How Jewish was Ayn Rand? a new Rand biography
Plus, the feds raid Polymarket; and the US October CPI
I previously reviewed the two biographies of Ayn Rand that came out in 2010. A new Rand biography has appeared as part of Jewish Lives series, a collaboration between Yale University Press and the Leon D Black Foundation that aims to illuminate the imprint of Jewish figures upon literature, religion, philosophy, politics, cultural and economic life. Alexandra Popoff, whose other work includes biographies of Vasily Grossman and Sophia Tolstoy, was commissioned to write the book. She had the cooperation of the closely guarded Ayn Rand Archives at the Ayn Rand Institute, as well as the estate of former Libertarian Party presidential candidate John Hospers. Much of the new material in this short biography comes from these and Russian language sources less accessible to previous biographers.
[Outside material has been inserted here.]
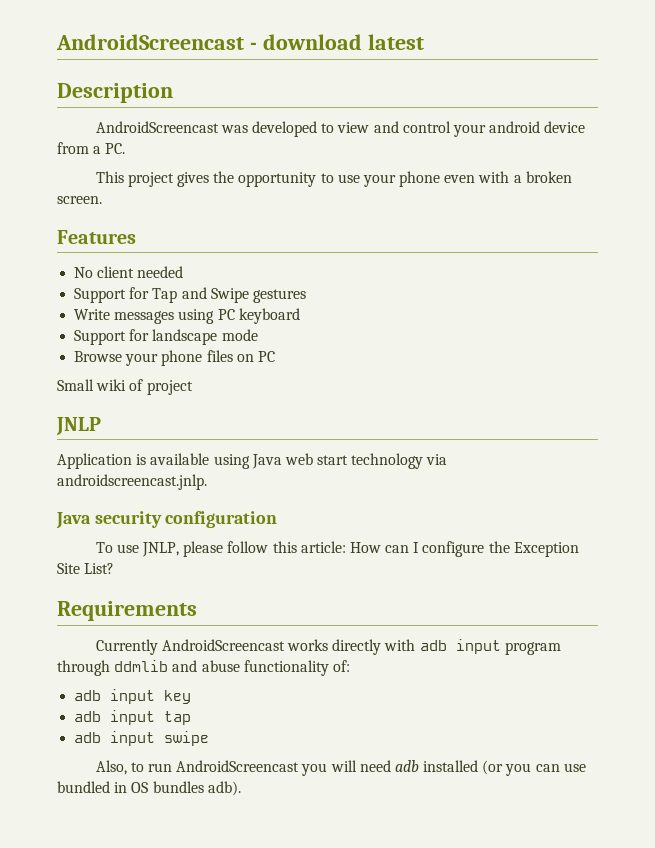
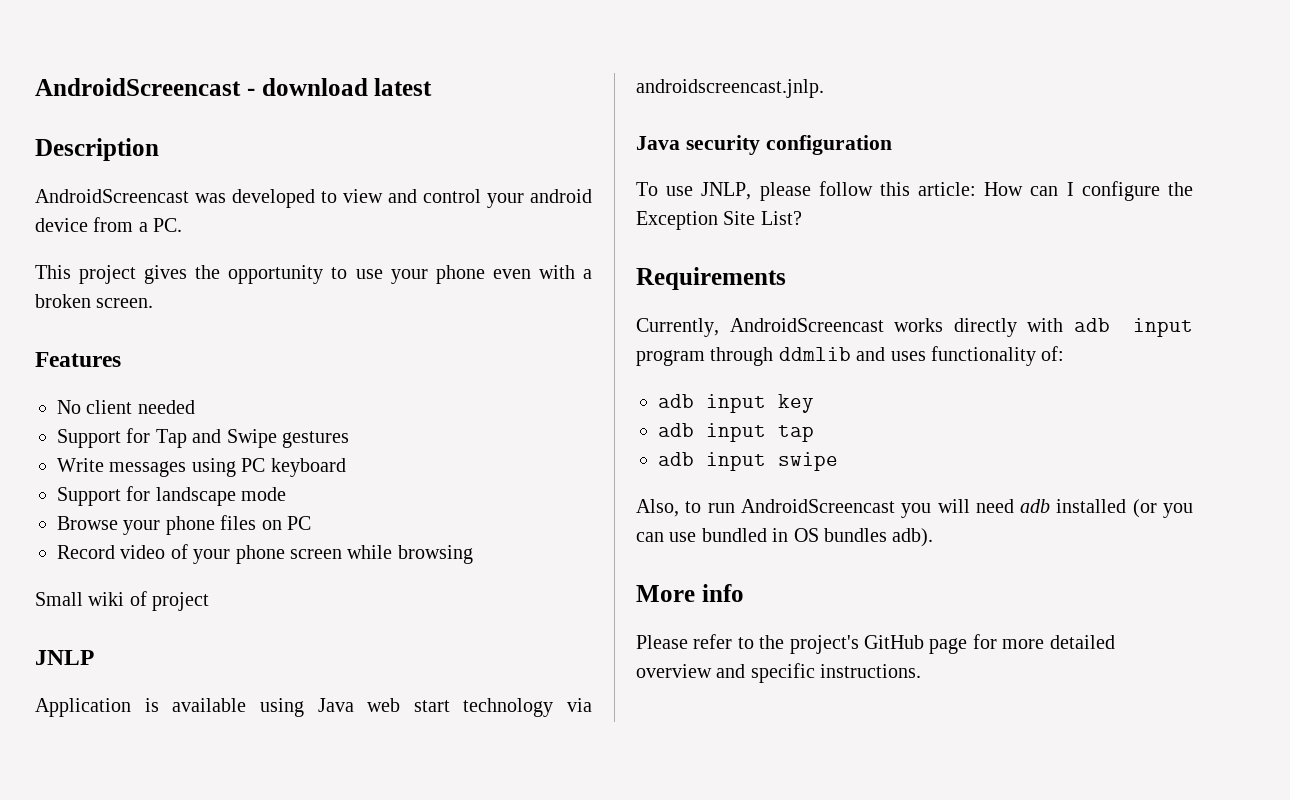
+ Record video of your phone screen while browsing
- Currently AndroidScreencast works directly with adb input program through ddmlib and abuse functionality of:
+ Currently, AndroidScreencast works directly with adb input program through ddmlib and uses functionality of:
+ More info
+ Please refer to the project's GitHub page for more detailed overview and specific instructions.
Popoff shares with Rand an ethnic background as a Russian secular Jew and immigrant to North America, making Rand a very relatable subject. Popoff aims to recover the distinctly Jewish themes in Rand’s work, especially her literary output.
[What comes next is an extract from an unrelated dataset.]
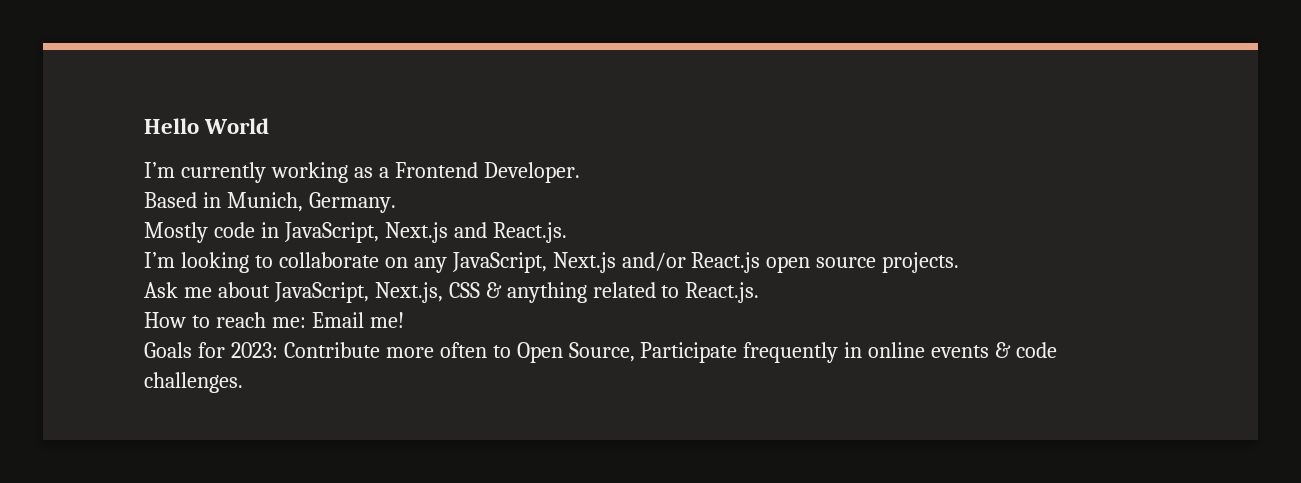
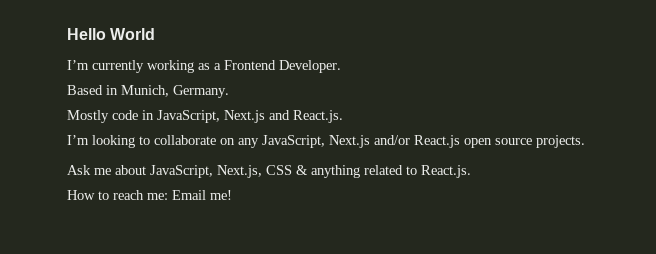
- Goals for 2023: Contribute more often to Open Source, Participate frequently in online events & code challenges.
This is an interesting but far from straightforward lens to apply Rand’s life and work. Rand was 12 at the time of the Russian Revolution in 1917 and her experience growing up as a middle-class Jew amid pervasive anti-Semitism in pre-and post-revolutionary Russia was bound to be a decisive influence.
She was 14 when she decided she was an atheist. This was not a repudiation of her Jewish identity as such, more a reflection of an evolving world view that renounced traditional values as well as Russian mysticism. She would later write that ‘the Reds’ deepest atrocity was intellectual…the thing which had to be fought…was their ideas. But no one answered them…The Whites had icons. The Reds won.’
Rand escaped Russia in 1926 and would almost certainly have perished had she stayed. She was saved from deportation from the US only through a marriage of convenience. She would later say that ‘ours was a shotgun wedding – with Uncle Sam holding the shotgun.’
Rand made little of her Jewishness and claimed it did not matter to her, although she denounced anti-Semitism and would end close friendships with people who expressed anti-Semitic sentiments. She is reported to have said ‘the only time I’m Jewish is when I hear anti-Semitism.’ When asked, she would volunteer views on developments in the Middle East, which she would express with characteristic moral clarity, but rarely made direct reference to the Jewish people in her non-fiction. She gave a speech on 8 May 1945 without even mentioning the end of the war.
Rand’s inner circle was made up almost exclusively of the children of eastern European Jewish immigrants ‘transitioning from the religion of their fathers to secularism.’ Alan Greenspan was representative of the group. Popoff concludes ‘she felt most comfortable with ethnic Jews.’
While anti-communism was her driving force, Popoff notes the parallels between her work and socialist realism, such as the Soviet industrial novel populated with cardboard characters heroically devoted to manufacturing steel and cement. She would also often employ the violent and divisive language of Soviet propaganda in order to denounce the enemies of capitalism. Her intellectual movement would become a cult of personality, complete with purges rationalised on the basis of ideological deviance.
Popoff seeks to identify distinctly Jewish themes in Rand’s literary work. She maintains that Rand’s characters have recognizably Jewish traits such as pride and defiance. Her ‘characters received gentile names but remain perceptibly Jewish in their otherness, defiance and morality.’ Howard Roark, for example, ‘resembles the type of “new Jew” imagined by Zionists’ and his court room speech ‘acknowledges centuries of Jewish discrimination in the Diaspora.’ She suggests that Rand’s essay ‘America’s Persecuted Minority: Big Business’ views industrialists ‘through the prism of Jewish experience’ as a small, productive minority. The theme of choosing life is both explicit and prominent throughout her work. Popoff argues that ‘Rand aspires to overturn the most persistent stereotype of Jews as greedy businessmen and financiers.’
These interpretations are not always completely convincing, but they are not obviously wrong either. Rand sought to distance herself from traditional values and many aspects of her early life. But she was also inescapably a product of those influences. Even after four biographies, Rand remains an understudied and underappreciated figure for someone who had such an enormous and persistent influence on American intellectual life. While Rand herself pushed her Jewish identity into the background, Popoff performs a valuable service in illuminating these important undercurrents to her work.